読書をやめた転校生は、友人と雑談を交わしている。当たり障りのない態度は、深山の清水のように透明で、どんな環境にも合わせられる柔軟さと、決して道を曲げない頑固な側面を感じさせた。切れ長の目が、冷めた印象を与える所為だろうか。やはり個性は目元に出る。
「ね、格好いいでしょ?」
ミーハーな雪歩と違って、涼子には判断できないので「んー」と適当な返事をした。白シャツと黒いズボン姿の隼人が、先週は他校の制服姿だったことを覚えている。
その日、部活で校庭に出た涼子は、校舎に入る母子を見かけた。のちに近所の噂で有名になる母親は動きが硬く、遠目にも緊張が窺えた。

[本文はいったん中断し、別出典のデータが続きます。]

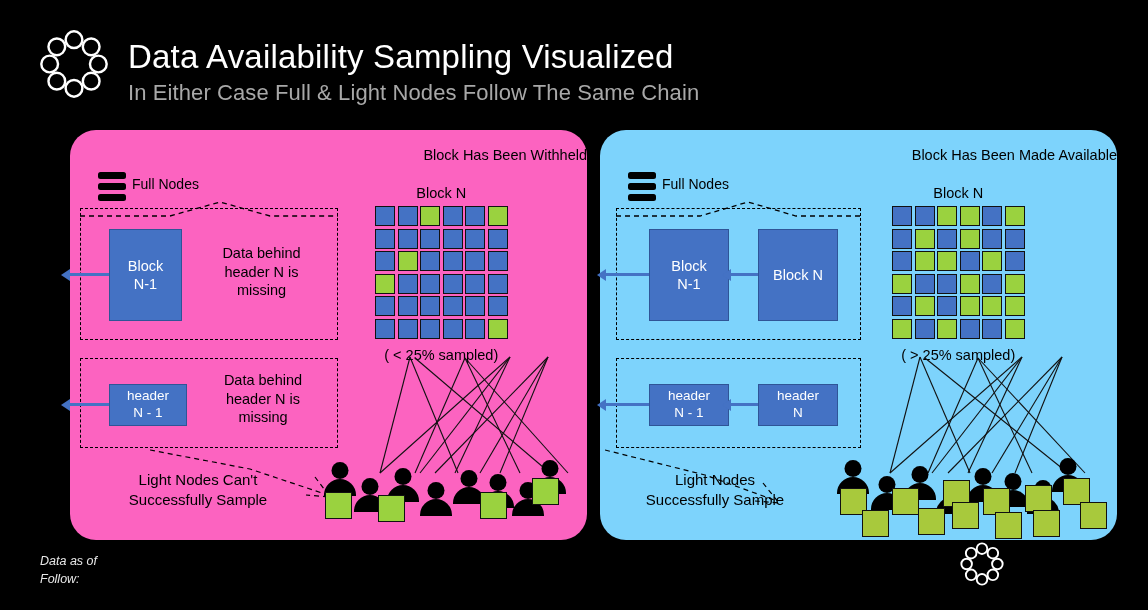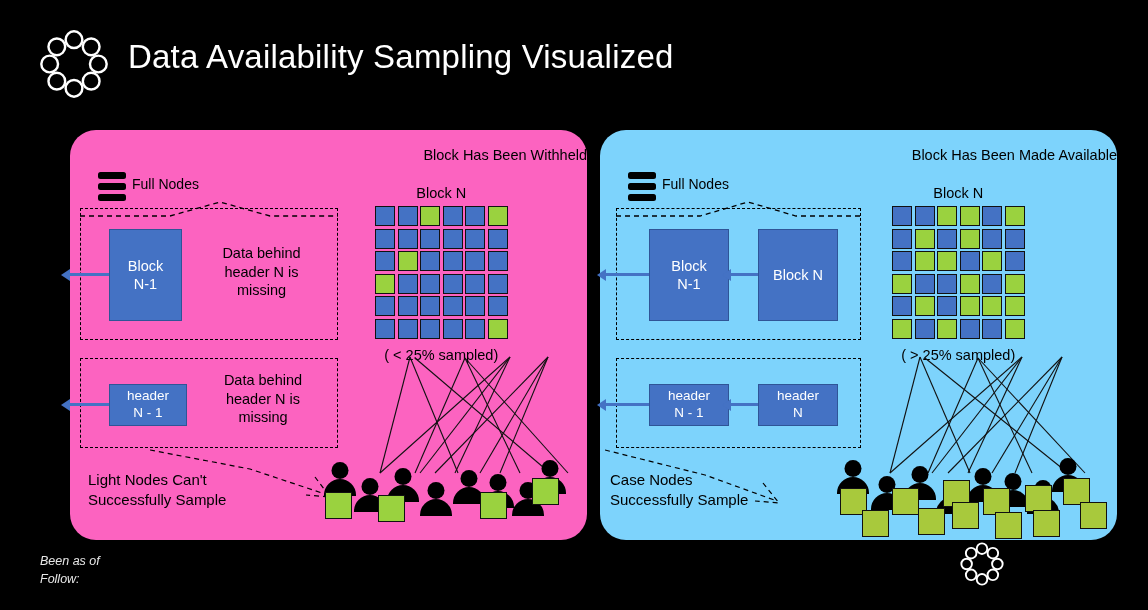"In Either Case Full &" div.hdr-sub { html: none -> <div>In Either Case Full &amp; Light Nodes Follow The Same Chain</div> }
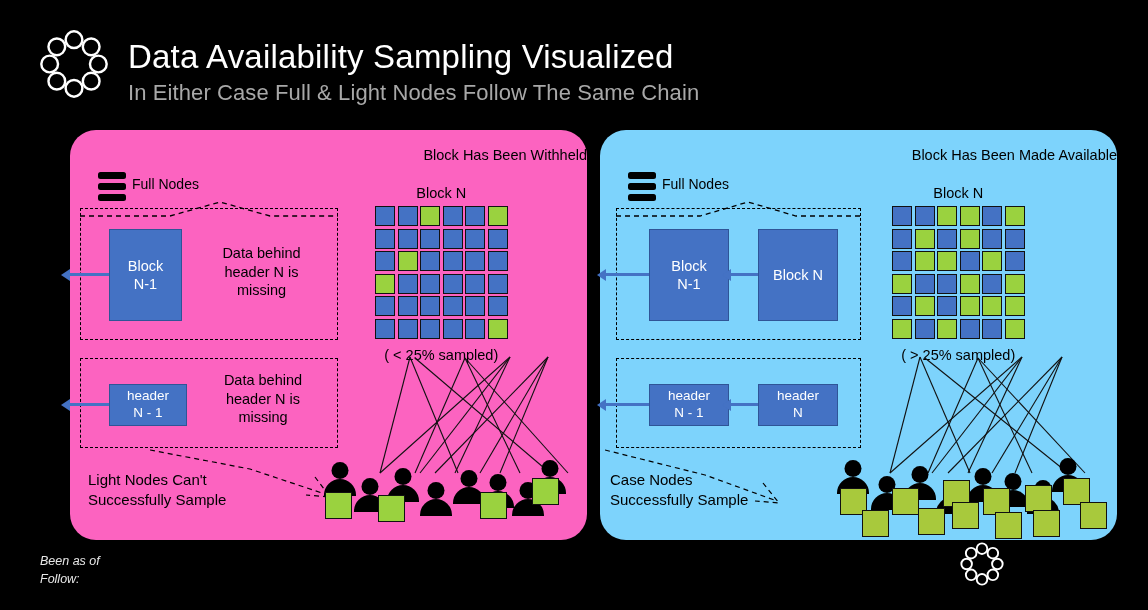"Light Nodes Can't" .lightlabel { text-align: left -> center }
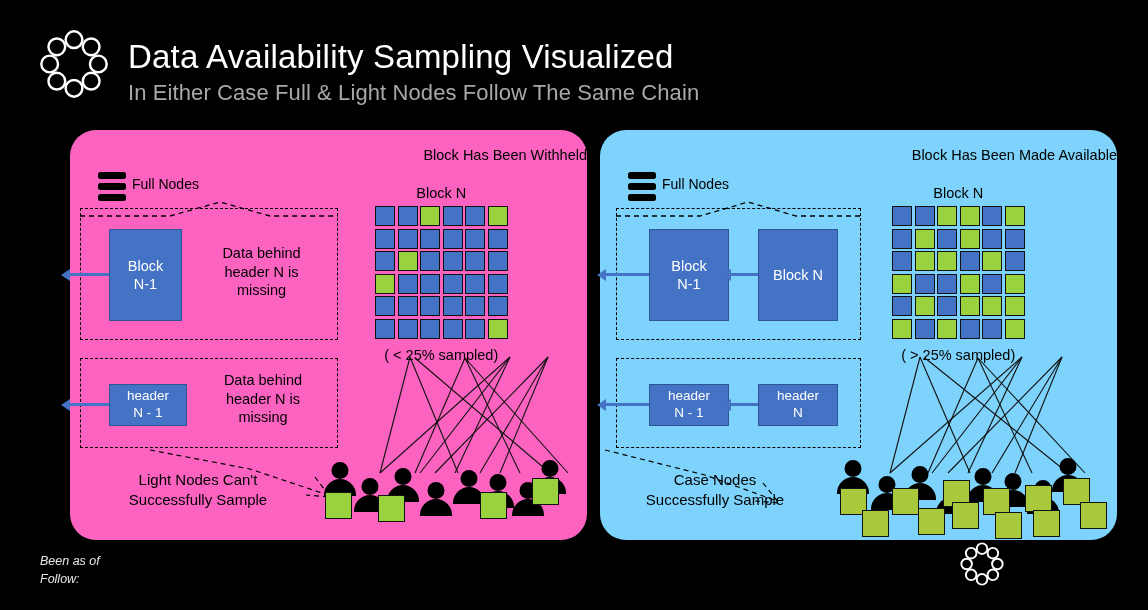"Case Nodes" span { text: Case -> Light }
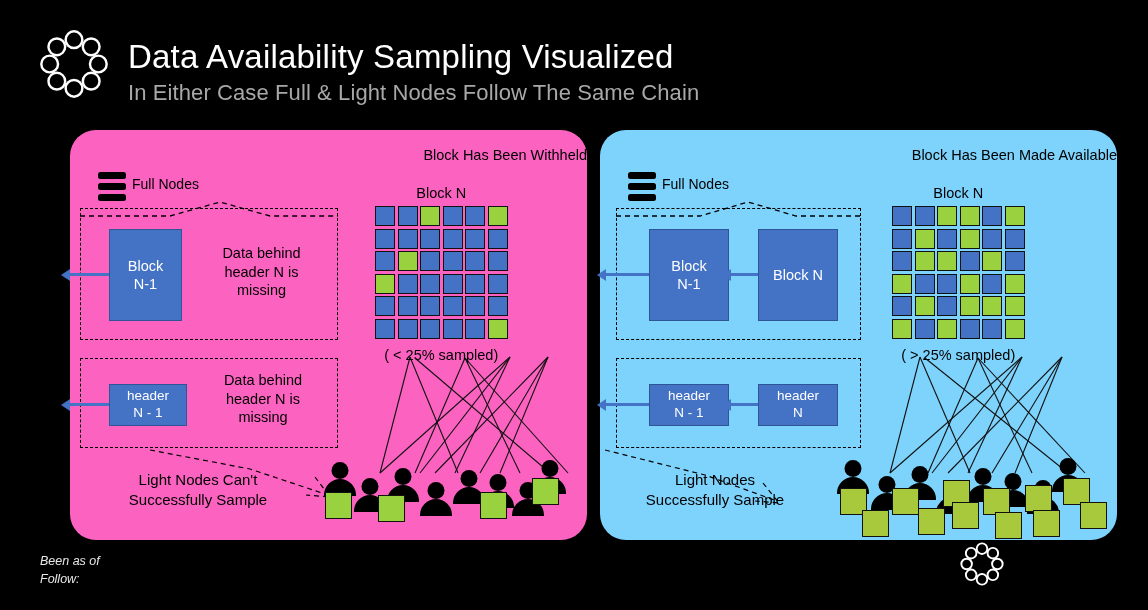"Been as of" div { text: Been -> Data }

その分、少年は泰然自若として動じなかった。日向の校庭から昇降口の日陰に入るまで、見えない敵と対峙しているかのように隙がない。風に前髪を靡かせた横顔に、涼子は親近感を覚えた。
もし転校生なら、仲良くなれるかもしれない。
そう感じた人物に、親友が好意を抱くなんて思いもしない。
「雪歩は、山科くんに声をかけたの?」
訊いてみると、沈黙が返ってきた。奥手な雪歩らしい反応だ。涼子は呆れた。
「友達くらい、すぐになれるよ。雪歩が勇気を出すだけだよ」
「それが出来ないから、協力してほしいの!」
雪歩が、泣きそうな顔で訴えた。たじろいだ涼子は、言い返す。
「そんなことを言われても、困る。そもそも、協力って何をすればいいの?」
雪歩は、また黙り込んだ。名は体を表す白い頬が、薔薇色に染まる。涼子は、今度こそ本気でたじろいだ。
雪歩は、隼人と友達になりたいわけではない。
もっと親密で、特別な関係になりたいのだ。
「お願い、協力して!」
手を合わせた雪歩は、瞳を潤ませた。恋をしている顔を、初めて間近で見てしまった。少女漫画のヒロインみたいに、涼子を頼る雪歩は可愛かった。
なのに、胸がざわつくのは何故だろう。
返事をする前にチャイムが鳴り、雪歩は小声で「お願いね!」と言い残し、三組の教室に戻っていく。涼子もメロンパンを袋に戻し、一組の教室へ急いだ。
廊下の窓に映った自分は、雨に打たれた子犬のような目をしていた。